Gene expression

Transcriptional regulation of genes is vital to cell success making it an important aspect of research. Transcriptional regulation can occur in many ways; transcription factors bind to the promoter region and block transcription, disrupt an activator protein, or interact with histones to lead to higher order chromatin. Plant HomeoDomain can recognize and bind to different methylation states of histone tails. PHD proteins use other functional regions to carry out functions. Two associated domains having DNA-binding capacity were characterized in this study; the ARID domains of JARID1A and JARID1C and the DDT domains of BAZ1A, BAZ1B and BAZ2A. These genes are important because of their roles in various diseases such as cancer. The consensus sequences for BAZ1A-DDT is GGACGGRnnGG, GnGAGRGCRnnGGnG, RAGGGGGRnG and CRYCGGT. Consensus sequences for BAZ1B-DDT were CGnCCAnCTTnTGGG and YGCCCCTCCCCnR. Consensus sequences for BAZ2A-DDT were TACnnAGCnY and CnnCCRGCnRTGnYY. Consensus sequence for JARID1A-ARID was GnYnGCGYRCYnCnG. Consensus sequences for JARID1C-ARID was RGGRGCCRGGY.

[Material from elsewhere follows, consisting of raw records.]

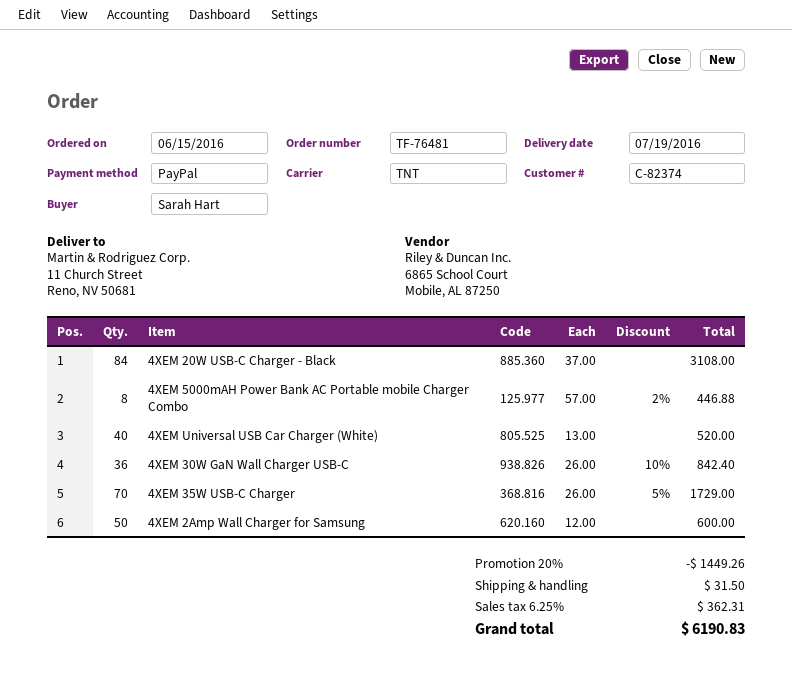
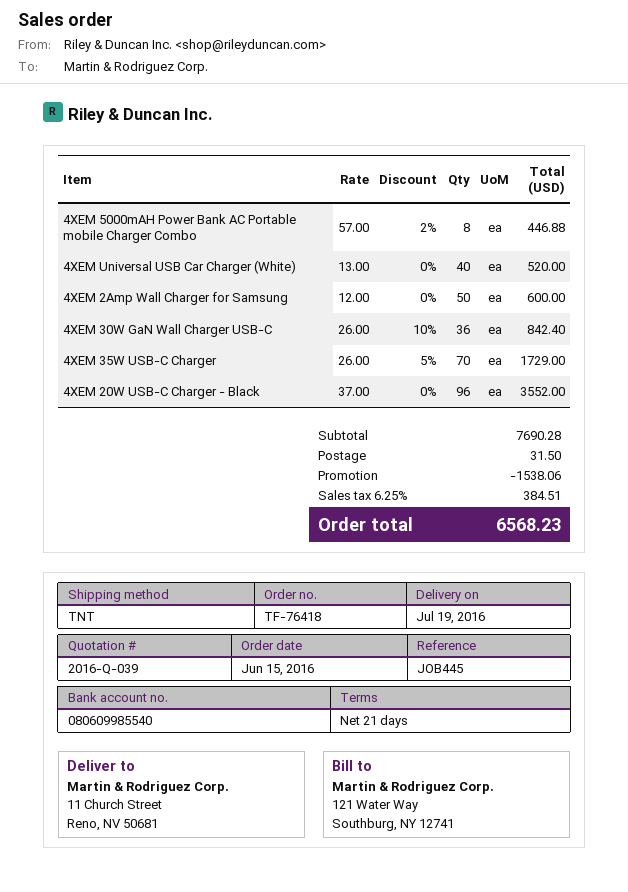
order number: TF-76481 -> TF-76418
4XEM 20W USB-C Charger - Black: 84 x 37.00 = 3108.00 -> 96 x 37.00 = 3552.00
discount: 1449.26 -> 1538.06
tax: 6.25% = 362.31 -> 6.25% = 384.51
total: 6190.83 -> 6568.23

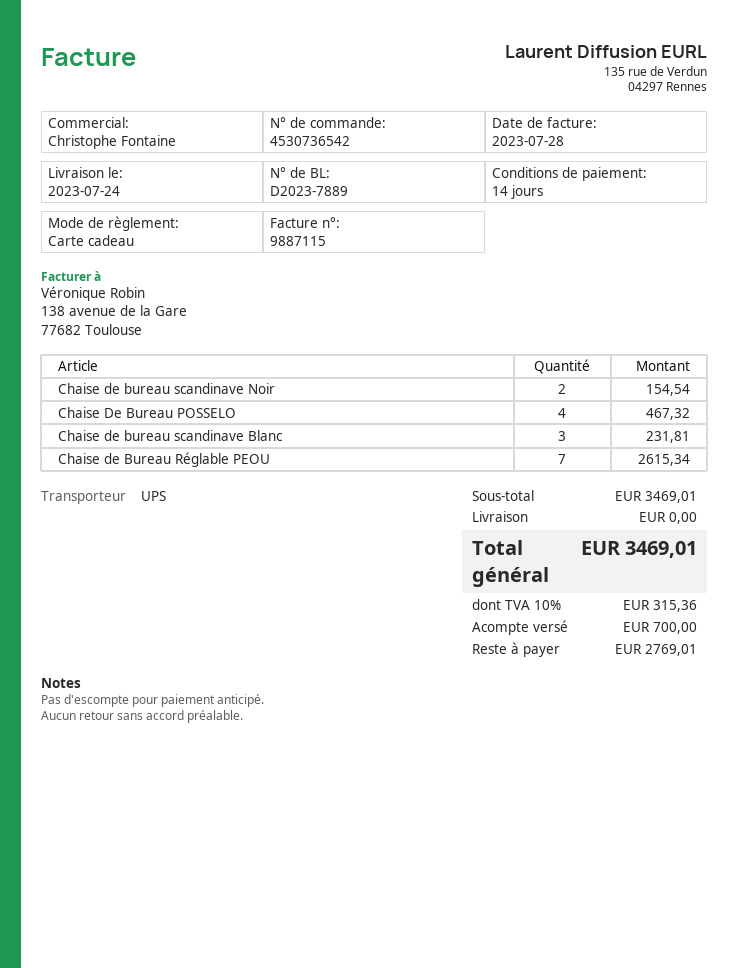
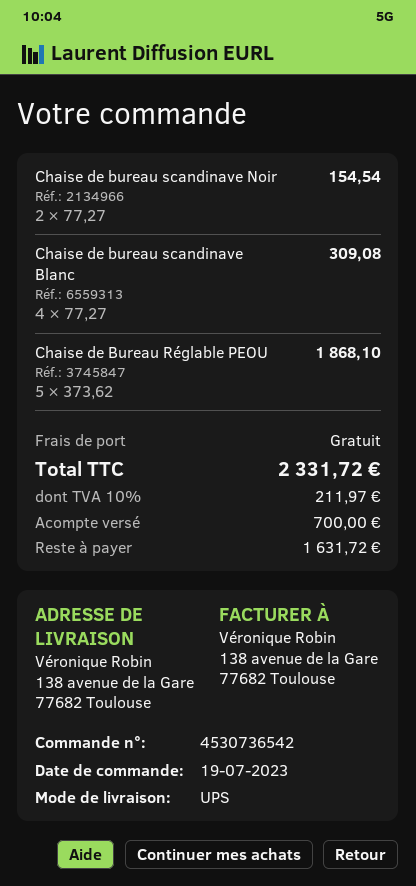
Chaise De Bureau POSSELO: 4 for 467.32 -> none
Chaise de bureau scandinave Blanc: 3 for 231.81 -> 4 for 309.08
Chaise de Bureau Réglable PEOU: 7 for 2615.34 -> 5 for 1868.10
tax: 10% = 315.36 -> 10% = 211.97
total: 3469.01 -> 2331.72
balance: 2769.01 -> 1631.72

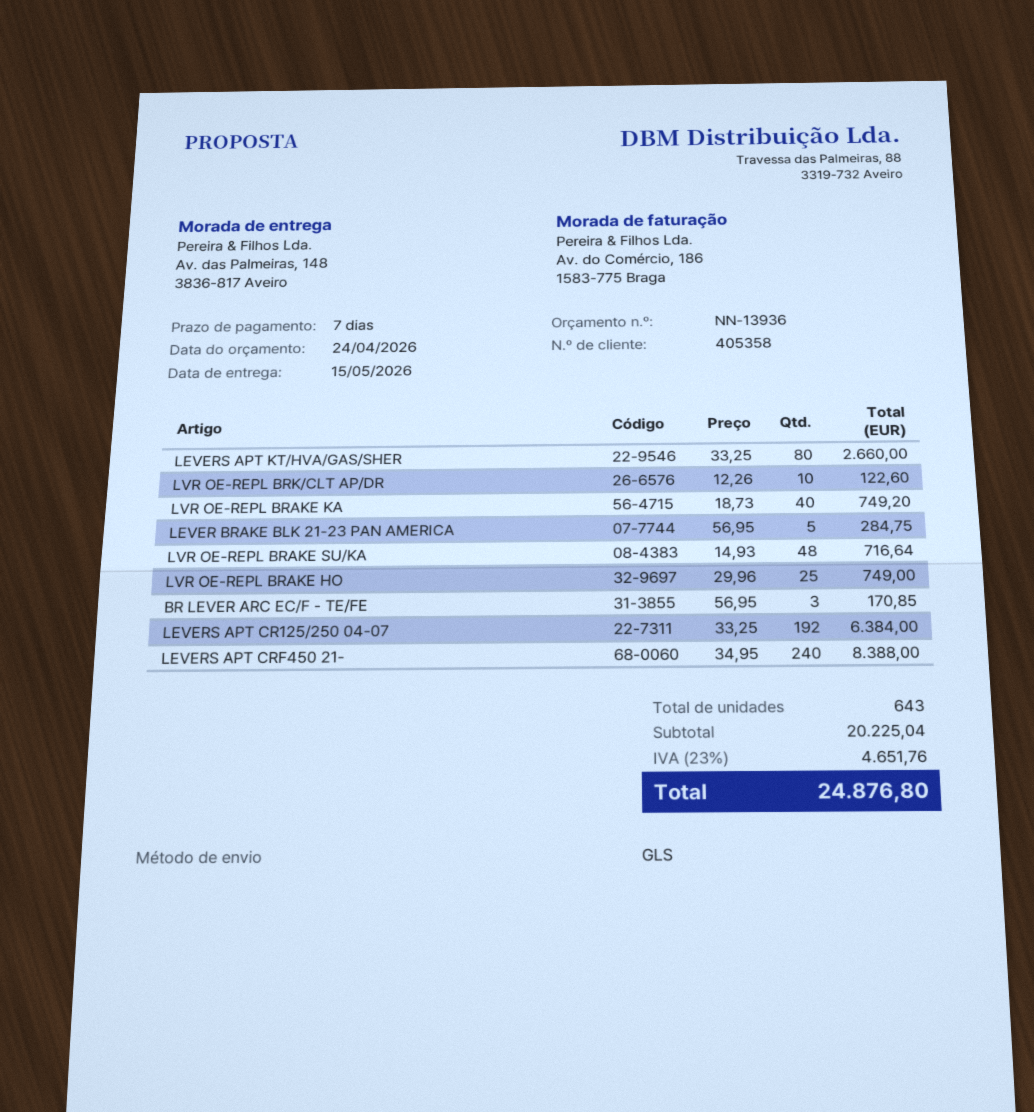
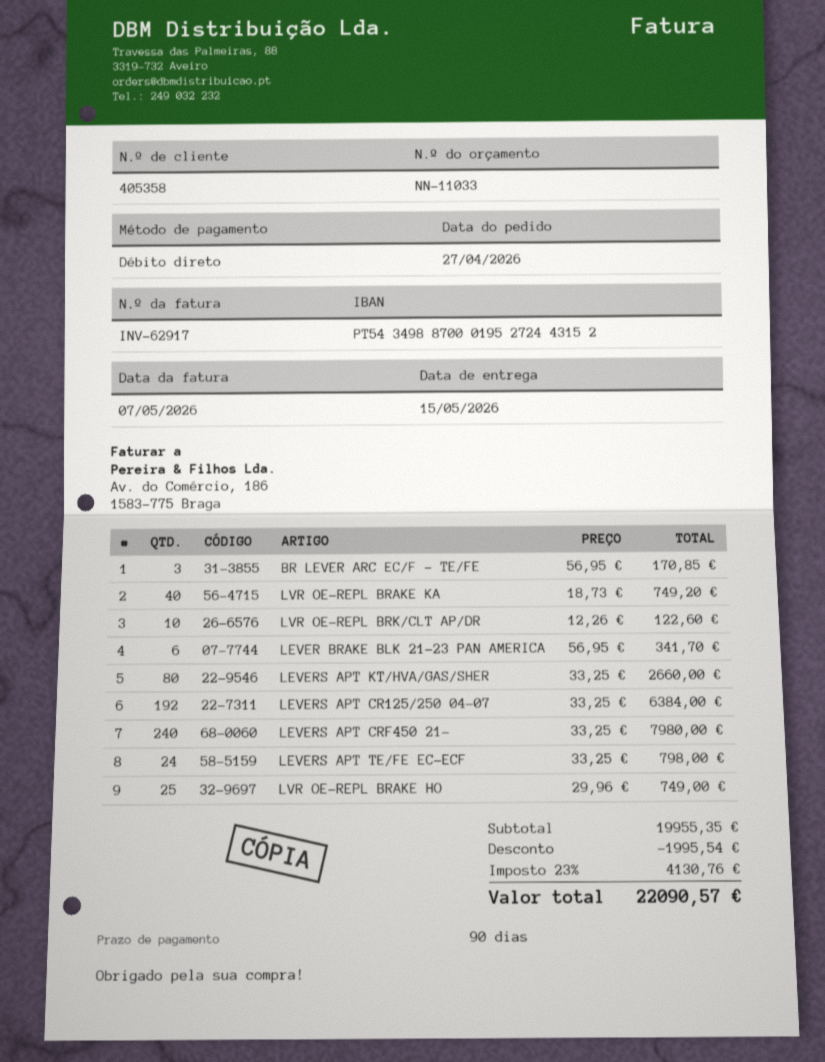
quote number: NN-13936 -> NN-11033
payment terms: 7 days -> 90 days
LEVER BRAKE BLK 21-23 PAN AMERICA: 5 x 56.95 = 284.75 -> 6 x 56.95 = 341.70
LVR OE-REPL BRAKE SU/KA: 48 x 14.93 = 716.64 -> none
LEVERS APT CRF450 21-: 240 x 34.95 = 8388.00 -> 240 x 33.25 = 7980.00
LEVERS APT TE/FE EC-ECF: none -> 24 x 33.25 = 798.00
subtotal: 20225.04 -> 19955.35
discount: none -> 1995.54
tax: 23% = 4651.76 -> 23% = 4130.76
total: 24876.80 -> 22090.57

Longitudinals lacking gene (LOLA) is a transcription factor that is involved in a variety of axon guidance decisions in Drosophila melanogaster nervous system. Besides having a role as an epigenetic silencer and in the programmed cell death in Drosophila's ovary, this gene is also an example of complex transcription unit. LOLA is a transcription repressor and can generate 17 DNA - binding isoforms, through alternative splicing, each containing distinct zinc-finger proteins. This unique DNAbinding binding sequence to which LOLA-ZFP binds has been determined for four of the lola isoforms F, J, P and K. Also, bioinformatics' tool approach has been taken to identify the target genes that are regulated by these four LOLA splice variants. Future work will be done for the five other LOLA isoforms to categorize their putative DNA-binding sequences and subsequently their protein interactions.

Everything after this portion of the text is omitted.